Ходы к «самому важному» Гинкас ищет в новой физио­логии театра. Часто его спектакли вызывают — особенно у свежей публики — болезненные рефлексы. Его Расколь­ников, например, брал топор в руку и готовился отрубить голову живой курице. Публика зажмуривала глаза, а топор с хрустом врезался... в кочан капусты. Он провоцирует пуб­лику, не боится сталкивать низменное с божественным. Он сверлит человека до тех пор, пока тот не забьется в судороге — и тогда прозвучит почти непременный хорал или иная духовная божественная музыка. Он знает закон косвенного влияния на современного зрителя, разуверив­шегося в «прямых» словах. Правда в его спектаклях прихо­дит через внесловесные средства — вой баб (в спектакле о Пушкине), иностранный язык Раскольникова и вальс, «на­петый» глухонемыми (в спектакле по Достоевскому). Ему нужна театральная провокация, чтобы засветились новым смыслом старые истины. В «Записках из подполья» вместе с тем же Гвоздицким он пытался через эпатаж представить то, что весь мир именует вслед за Достоевским человече­ским «подпольем». Бесстрашию писателя он попробовал от­ветить бесстрашием театральной игры, которая была и не понята, и не принята. Герой «подпольного сознания» — Виктор Гвоздицкий — изощренный провокатор в старом ха­лате и каком-то бабушкином берете, спущенном на ухо, выплескивал свое «подполье» так, как изрыгают дурную пищу. Грубый натурализм и крайняя театральность сталки­вались в пределах одного спектакля. Гвоздицкий вел из­нуряющую игру с Богом и самим собой, по сложности мало с чем сравнимую на современной сцене.

Публики тот спектакль не собрал, несмотря на то, что половина зала была отгорожена и пустовала. Это был один из немногих спектаклей Гинкаса на большой сцене того те­атра, которым руководит Гета Яновская. Гинкас на долгие годы ушел затем в «подполье» малого пространства, а Яновская осталась наедине со своим «театрально-зрелищ­ным предприятием» и большой сценой. Она ведь отвечала не только за спектакли, но за строительство театральной «семьи», которой у нее не было столько лет. Гета строила очередной театральный «дом», Кама занимался своим оче­редным спектаклем. Такой наметился дуэт, так распреде­лились роли.

Москву Яновская покорила «Собачьим сердцем» Михаи­ла Булгакова. Премьера спектакля (1987) и журнальная пуб­ликация шедевра, находившегося под цензурным запретом с 1925 года, совпали.
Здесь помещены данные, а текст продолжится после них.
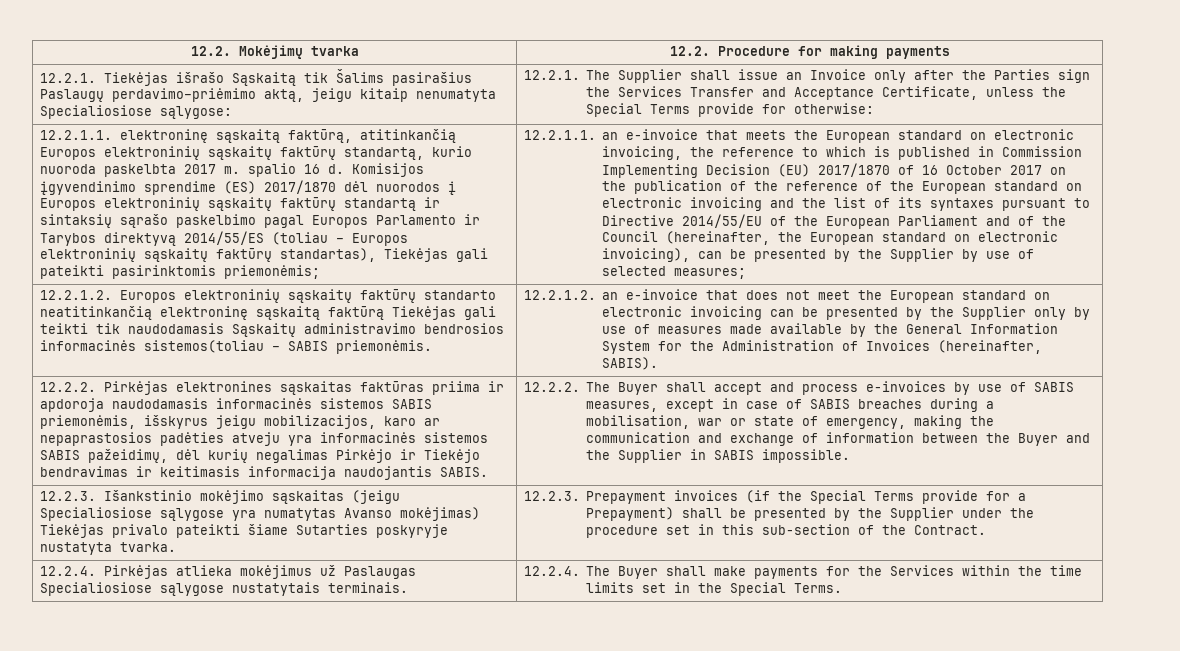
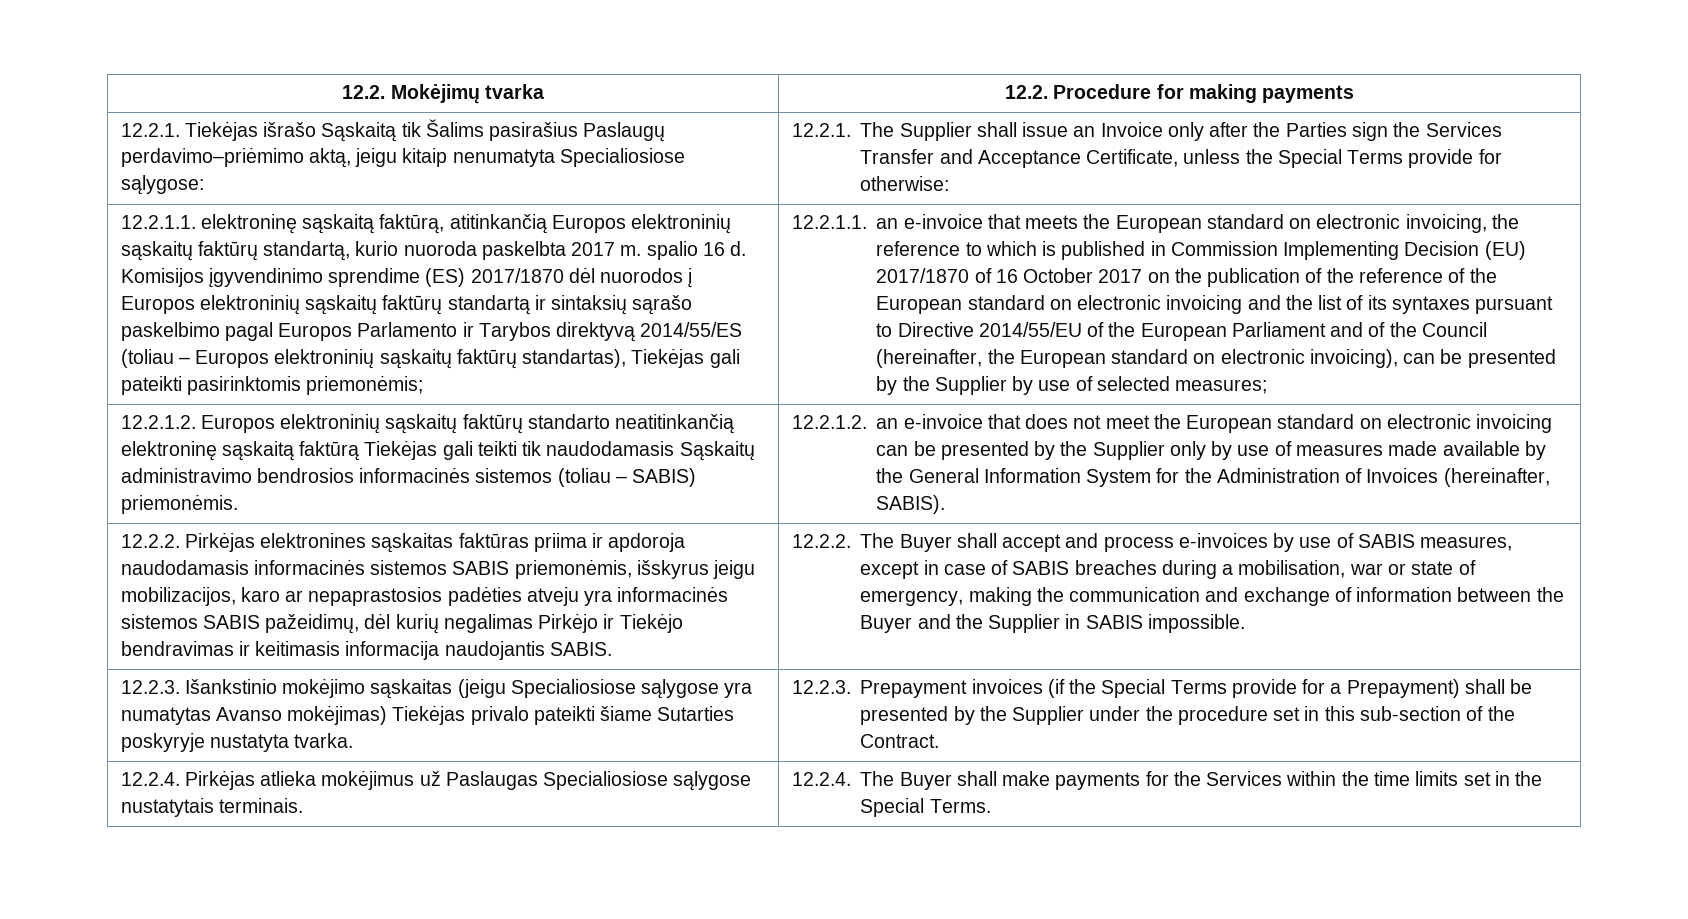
- 12.2.1.2. Europos elektroninių sąskaitų faktūrų standarto neatitinkančią elektroninę sąskaitą faktūrą Tiekėjas gali teikti tik naudodamasis Sąskaitų administravimo bendrosios informacinės sistemos(toliau – SABIS priemonėmis.
+ 12.2.1.2. Europos elektroninių sąskaitų faktūrų standarto neatitinkančią elektroninę sąskaitą faktūrą Tiekėjas gali teikti tik naudodamasis Sąskaitų administravimo bendrosios informacinės sistemos (toliau – SABIS) priemonėmis.

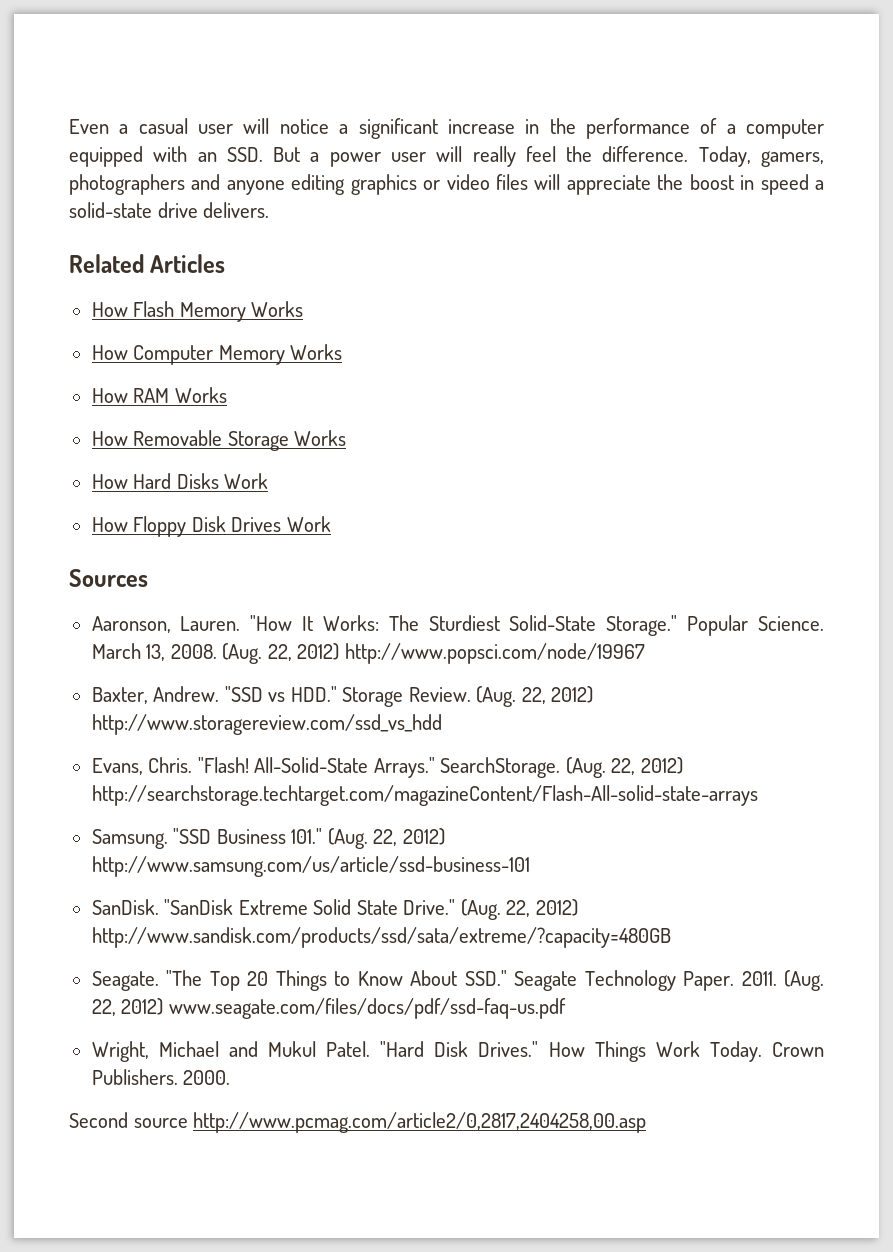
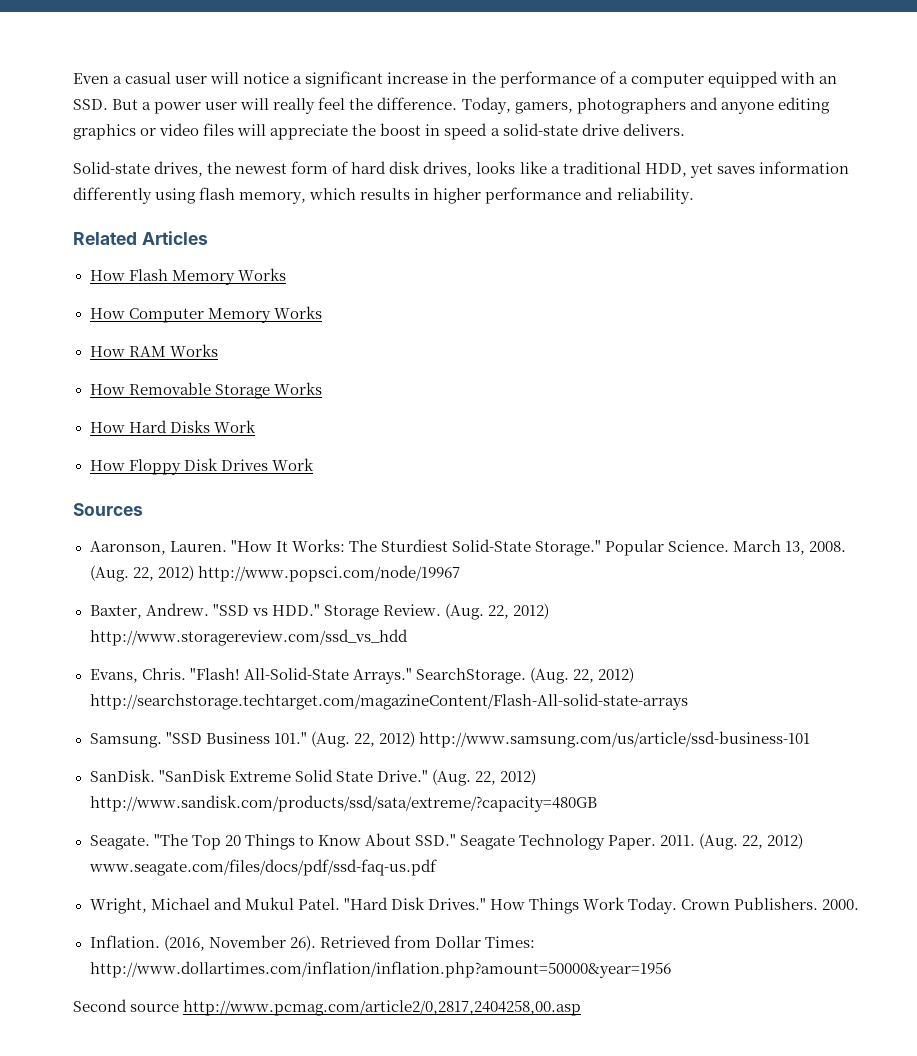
+ Solid-state drives, the newest form of hard disk drives, looks like a traditional HDD, yet saves information differently using flash memory, which results in higher performance and reliability.
+ Inflation. (2016, November 26). Retrieved from Dollar Times: http://www.dollartimes.com/inflation/inflation.php?amount=50000&year=1956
В зале детского театра в те дни можно было видеть цвет «перестроечной» Москвы. Как часто слу­чалось в годы эйфории, интерес к «запретному плоду» — повести Булгакова — перекрывал интерес к спектаклю. Ме­жду тем именно спектакль был нов, а его содержание ни в коем случае не сводилось к политической метафоре, ко­торую можно было вычленить из текста.

Художник Сергей Бархин столкнул в пространственном мире «Собачьего сердца» два начала. Первое — оперное, по­золоченное, «египетское» (там среди лотосообразных ко­лонн статисты разыгрывали пародийную «Аиду», любимей- шую оперу героя повести профессора Преображенского, а также самого создателя «Собачьего сердца»). Оперное пространство сталкивалось и как бы перетекало в простран­ство обугленное и ободранное. Сцена была завалена не то углем, не то пеплом. Возникал образ выжженной земли, «черного снега», приснившегося когда-то Булгакову.